(This column appeared originally in the 2/4 issue of Dan's Papers)
Don’t Worry About Winery Consolidation
HP and Compaq have merged, AT&T recently acquired Cingular Wireless and Verizon is buying WorldCom. Mergers and acquisitions are a part of every day life in the business world. And, no matter how romantic an image it might have, wine is a business. Big business.
So, it should come as no shock that the big fish in the wine pond are gulping up smaller fish all the time, including many producers of the wines you see at your local wine shop every day.
Fairly recently, Constellation Brands, already owners of the ubiquitous Franciscan Estates, Ravenswood, Simi and Estancia brands, acquired Robert Mondavi. Similarly, Diageo Chateau & Estates Wines, which is responsible for Beaulieu and Sterling wines, gobbled up Chalone Wine Group.
But what does this all mean for you, the wine lover? That really depends.
As fewer, larger corporate wine producers start to make more of the wines we see every day, some worry about the “watering down” of these once-proud brands. They worry that quality is going to suffer as the “art” of winemaking is lost and replaced by dollar-driven efficiency and techniques.
Should we worry?
Heck no. I think this consolidation is a fact of life, and it only has positives in the wine world. Here’s why:
For the average wine drinker – someone who drinks wine regularly but doesn’t want think too much about what goes in his or her glass – consolidation is actually a good thing. Because of the vast quantities of wine and brands involved, there is increased competitive pressure on these large producers. Increased competition means better prices and better values for the consumer. Sounds like a good thing to me.
How will consolidation affect the people who do want to think about the wine they drink, the real hard-core oenophiles who drink fine wine? I don’t think we’re going to be affected much at all. Sure, Constellation runs Mondavi, Franciscan Estates, Ravenswood, Simi and Estancia – all solid, sometimes good producers – but these aren’t the wines wine geeks drink anyway. These were, for the most part, large producers even pre-Constellation, not the artisans crafting the most interesting wines Serious wine drinkers probably aren’t cellaring cases of Ravenswood’s 12-dollar Zinfandel, are they?

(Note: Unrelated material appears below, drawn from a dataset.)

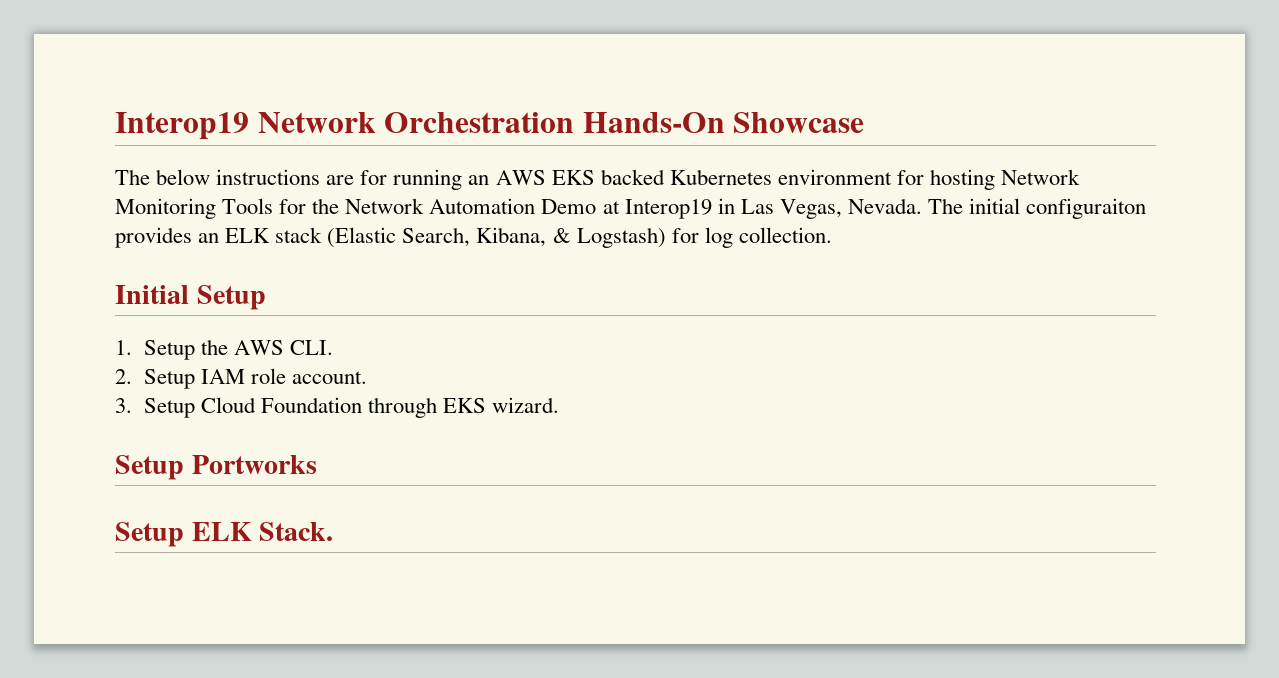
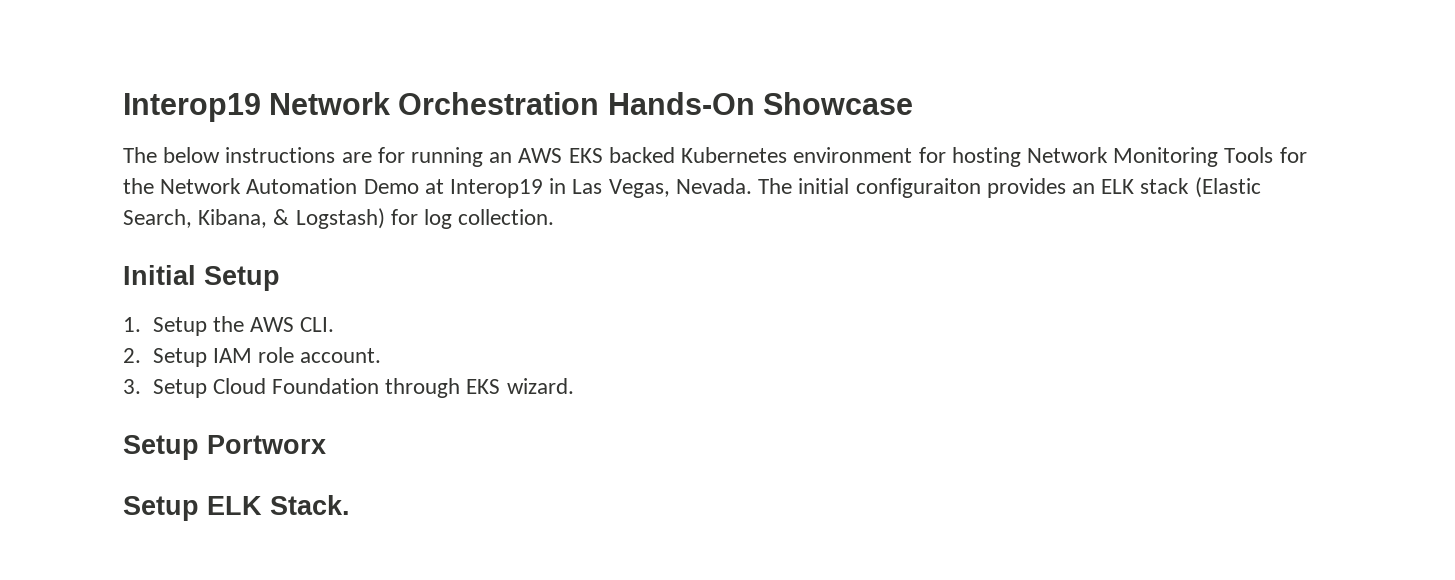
[191,455,317,474] Portworks -> [207,435,326,454] Portworx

Wine will always be a diverse industry. For every huge conglomerate, there are hundreds of small chateaux in Bordeaux. On Long Island, we’re lucky enough to be surrounded by several producers that are committed to crafting fine, delicious wines. Sure, some are better than others, but that’s true anywhere. The best Long Island pours are interesting and take full advantage of our unique microclimate.
And, as our region matures and grows into an even more important winemaking area, we’ll reap the benefits, regardless of who buys what winery in California.
So, relax doomsayers. Consolidation is a good thing at best and a non-issue at worst. Have a glass of wine, whatever you enjoy, and think about more important, perhaps truly threatening, things.